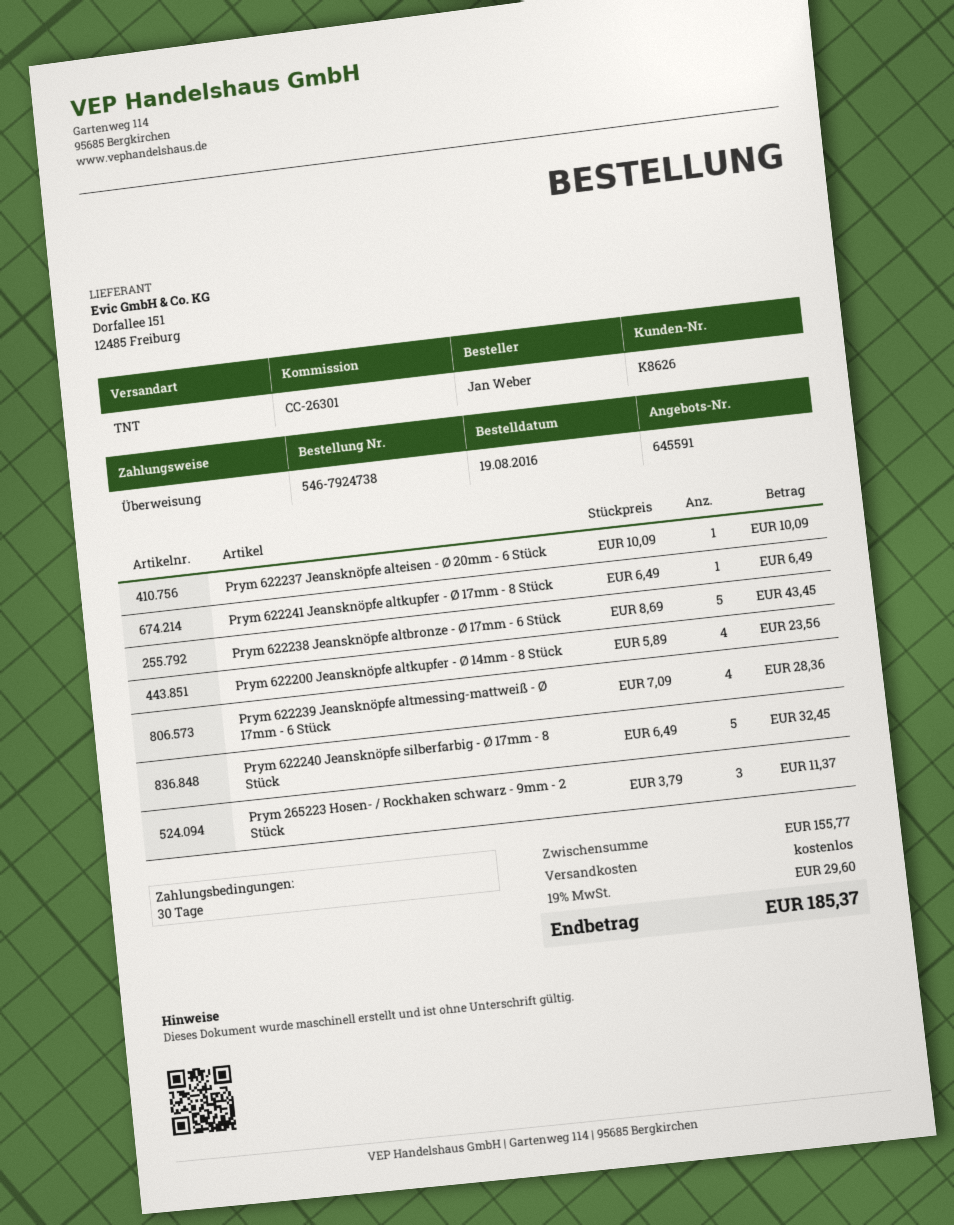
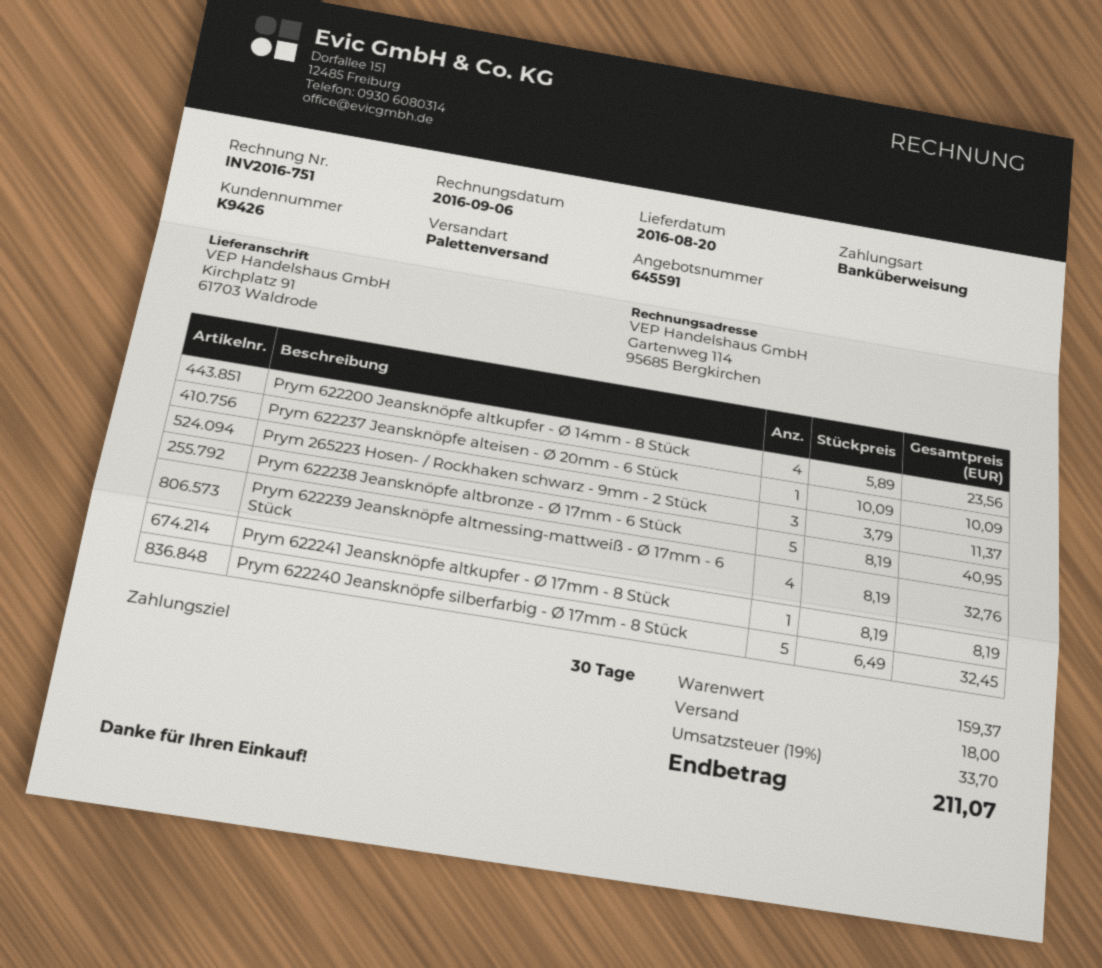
customer number: K8626 -> K9426
shipping method: TNT -> pallet freight
Prym 622241 Jeansknöpfe altkupfer - Ø 17mm - 8 Stück: 1 x 6.49 = 6.49 -> 1 x 8.19 = 8.19
Prym 622238 Jeansknöpfe altbronze - Ø 17mm - 6 Stück: 5 x 8.69 = 43.45 -> 5 x 8.19 = 40.95
Prym 622239 Jeansknöpfe altmessing-mattweiß - Ø 17mm - 6 Stück: 4 x 7.09 = 28.36 -> 4 x 8.19 = 32.76
subtotal: 155.77 -> 159.37
shipping: 0.00 -> 18.00
tax: 19% = 29.60 -> 19% = 33.70
total: 185.37 -> 211.07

*INSTRUCTIONS TO FOLLOW*. Go through the listing above, and whenever a line holds the word "Stück", copy it.

*TASK ANSWER*.
Prym 622241 Jeansknöpfe altkupfer - Ø 17mm - 8 Stück: 1 x 6.49 = 6.49 -> 1 x 8.19 = 8.19
Prym 622238 Jeansknöpfe altbronze - Ø 17mm - 6 Stück: 5 x 8.69 = 43.45 -> 5 x 8.19 = 40.95
Prym 622239 Jeansknöpfe altmessing-mattweiß - Ø 17mm - 6 Stück: 4 x 7.09 = 28.36 -> 4 x 8.19 = 32.76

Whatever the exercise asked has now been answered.